Baillif Benoît, Wichard Joerg, Méndez-Lucio Oscar, Rouquié David
Bayer SAS, Bayer CropScience, Sophia Antipolis, France.
Department of Genetic Toxicology, Bayer AG, Berlin, Germany.
Front Chem. 2020 Apr 23;8:296. doi: 10.3389/fchem.2020.00296. eCollection 2020.
Pharmaceutical or phytopharmaceutical molecules rely on the interaction with one or more specific molecular targets to induce their anticipated biological responses. Nonetheless, these compounds are also prone to interact with many other non-intended biological targets, also known as off-targets. Unfortunately, off-target identification is difficult and expensive. Consequently, QSAR models predicting the activity on a target have gained importance in drug discovery or in the de-risking of chemicals. However, a restricted number of targets are well characterized and hold enough data to build such models. A good alternative to individual target evaluations is to use integrative evaluations such as transcriptomics obtained from compound-induced gene expression measurements derived from cell cultures. The advantage of these particular experiments is to capture the consequences of the interaction of compounds on many possible molecular targets and biological pathways, without having any constraints concerning the chemical space. In this work, we assessed the value of a large public dataset of compound-induced transcriptomic data, to predict compound activity on a selection of 69 molecular targets. We compared such descriptors with other QSAR descriptors, namely the Morgan fingerprints (similar to extended-connectivity fingerprints). Depending on the target, active compounds could show similar signatures in one or multiple cell lines, whether these active compounds shared similar or different chemical structures. Random forest models using gene expression signatures were able to perform similarly or better than counterpart models built with Morgan fingerprints for 25% of the target prediction tasks. These performances occurred mostly using signatures produced in cell lines showing similar signatures for active compounds toward the considered target. We show that compound-induced transcriptomic data could represent a great opportunity for target prediction, allowing to overcome the chemical space limitation of QSAR models.

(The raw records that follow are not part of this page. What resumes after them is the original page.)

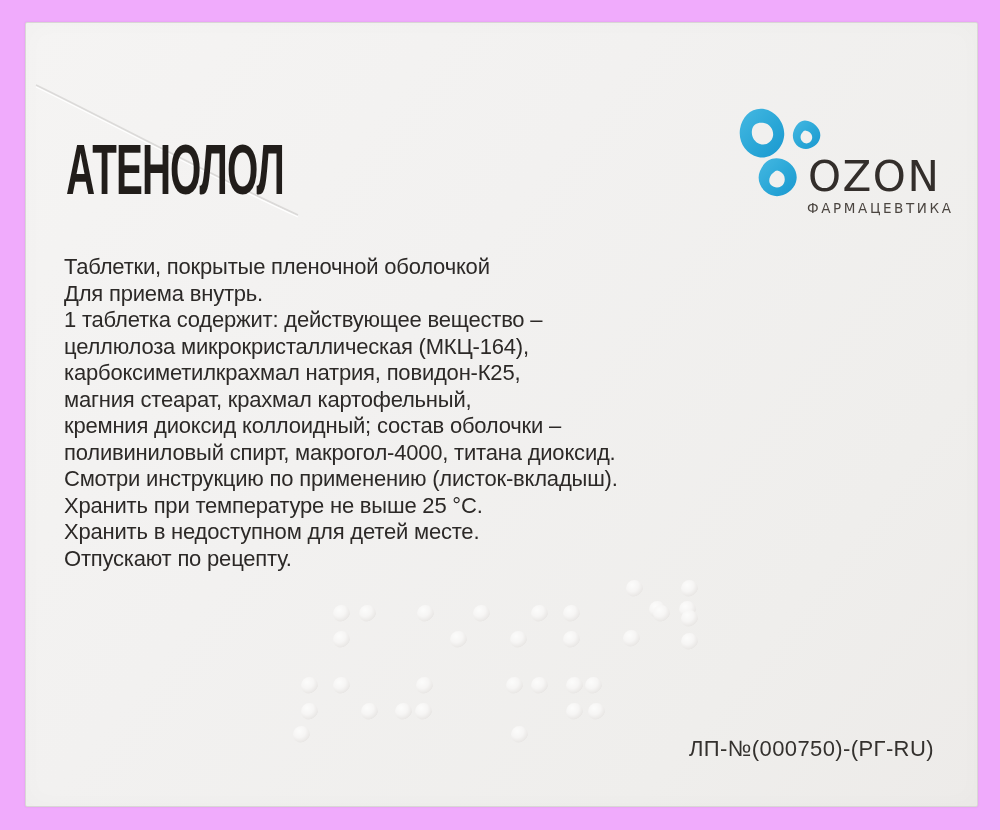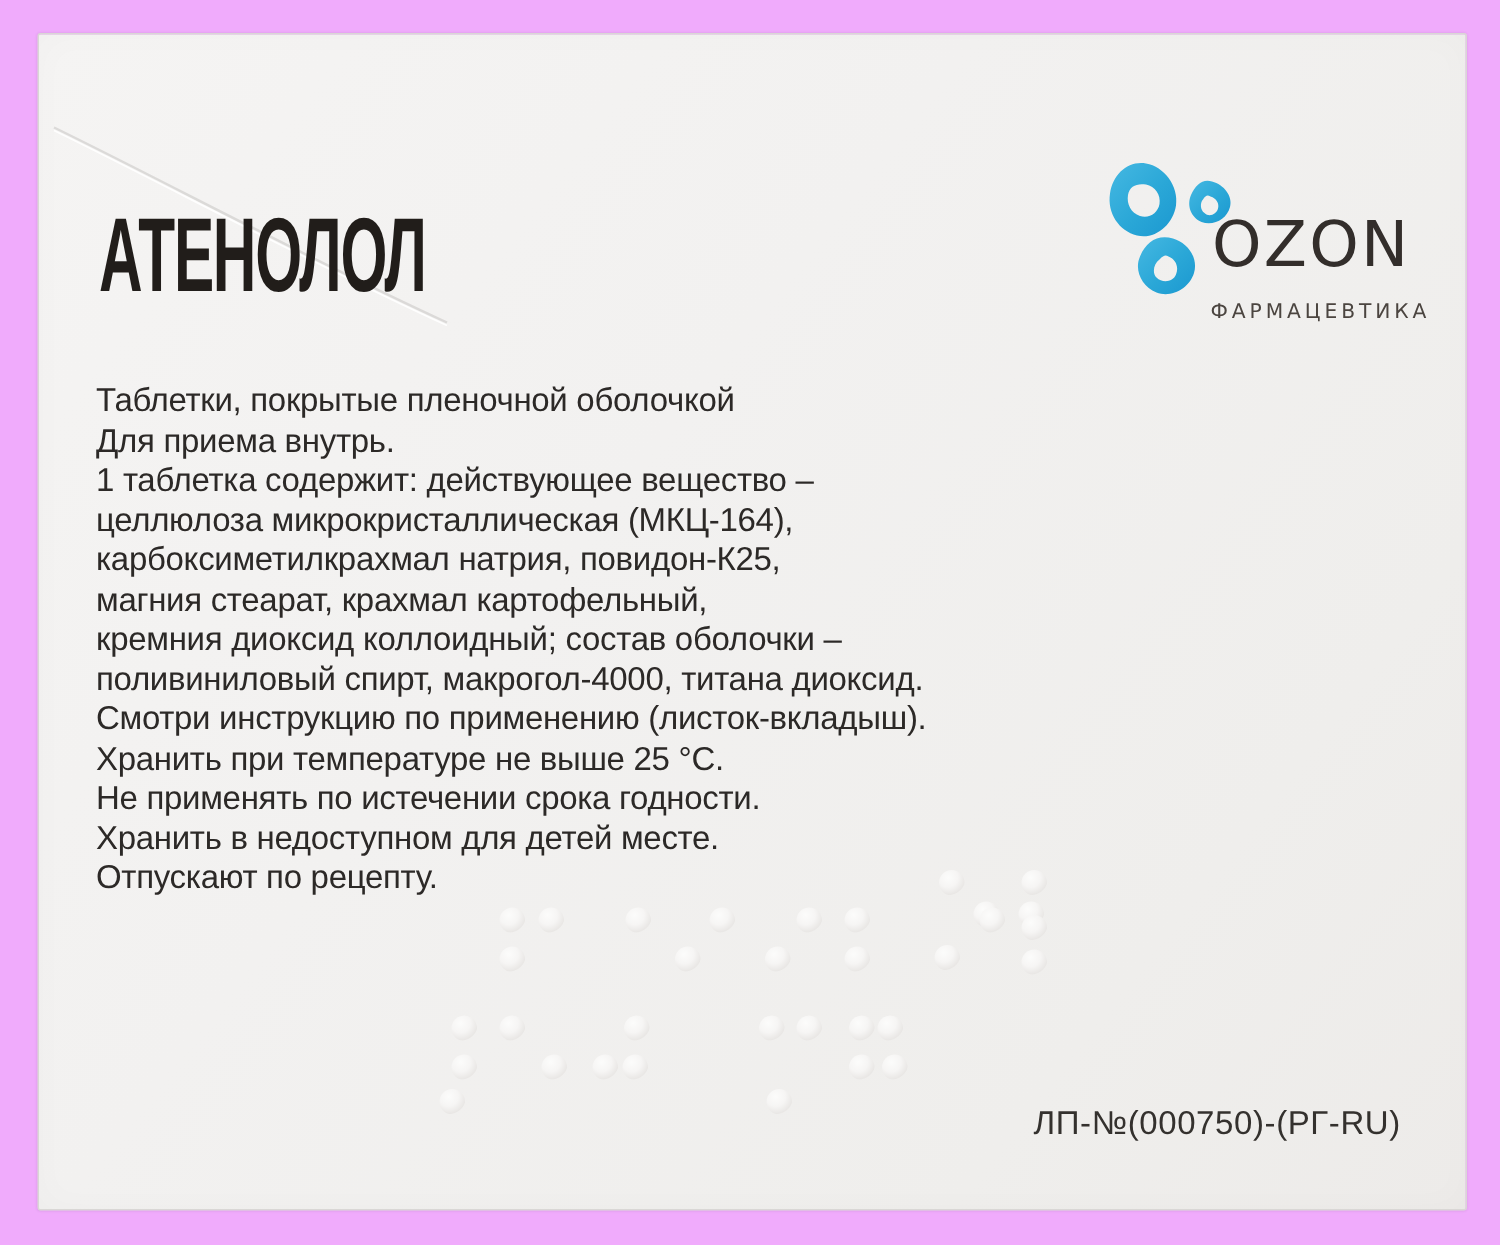--- a/index.html
+++ b/index.html
@@ -53,21 +53,21 @@
   .pebbles {
     position: absolute;
     left: 708px;
     top: 81px;
     width: 92px;
     height: 100px;
   }
   .wordmark {
     position: absolute;
     left: 782px;
-    top: 119px;
+    top: 133px;
     font-family: "DejaVu Sans", sans-serif;
     font-size: 42px;
     line-height: 42px;
     font-weight: normal;
     letter-spacing: 1.5px;
     color: #332e2b;
     white-space: nowrap;
   }
   .wordmark-sub {
     position: absolute;
@@ -153,21 +153,20 @@
       <div class="line">Таблетки, покрытые пленочной оболочкой</div>
       <div class="line">Для приема внутрь.</div>
       <div class="line">1 таблетка содержит: действующее вещество –</div>
       <div class="line">целлюлоза микрокристаллическая (МКЦ-164),</div>
       <div class="line">карбоксиметилкрахмал натрия, повидон-К25,</div>
       <div class="line">магния стеарат, крахмал картофельный,</div>
       <div class="line">кремния диоксид коллоидный; состав оболочки –</div>
       <div class="line">поливиниловый спирт, макрогол-4000, титана диоксид.</div>
       <div class="line">Смотри инструкцию по применению (листок-вкладыш).</div>
       <div class="line">Хранить при температуре не выше 25 °С.</div>
-      <div class="line">Не применять по истечении срока годности.</div>
       <div class="line">Хранить в недоступном для детей месте.</div>
       <div class="line">Отпускают по рецепту.</div>
     </div>
 
     <div class="reg-number">ЛП-№(000750)-(РГ-RU)</div>
 
   <div class="braille-dot" style="left: 306.5px; top: 581.5px;"></div>
       <div class="braille-dot" style="left: 332.5px; top: 581.5px;"></div>
       <div class="braille-dot" style="left: 390.5px; top: 581.5px;"></div>
       <div class="braille-dot" style="left: 446.5px; top: 581.5px;"></div>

药物或植物药物分子依靠与一个或多个特定分子靶点相互作用来诱导预期的生物学反应。然而,这些化合物也容易与许多其他非预期的生物学靶点相互作用,这些靶点也被称为脱靶。不幸的是,脱靶鉴定既困难又昂贵。因此,预测靶点活性的定量构效关系(QSAR)模型在药物发现或化学品风险降低方面变得越来越重要。然而,只有有限数量的靶点得到了充分表征并拥有足够的数据来构建此类模型。个体靶点评估的一个很好的替代方法是使用综合评估,例如从细胞培养物中化合物诱导的基因表达测量获得的转录组学。这些特定实验的优势在于能够捕捉化合物与许多可能的分子靶点和生物学途径相互作用的后果,而不受化学空间的任何限制。在这项工作中,我们评估了一个大型化合物诱导转录组数据公共数据集的价值,以预测化合物对69个分子靶点的活性。我们将这些描述符与其他QSAR描述符进行了比较,即摩根指纹(类似于扩展连接性指纹)。根据靶点的不同,活性化合物在一种或多种细胞系中可能表现出相似的特征,无论这些活性化合物具有相似或不同的化学结构。使用基因表达特征的随机森林模型在25%的靶点预测任务中能够表现得与使用摩根指纹构建的对应模型相似或更好。这些性能大多出现在使用对所考虑靶点的活性化合物显示相似特征的细胞系中产生的特征时。我们表明,化合物诱导的转录组数据可能为靶点预测提供一个很好的机会,从而克服QSAR模型的化学空间限制。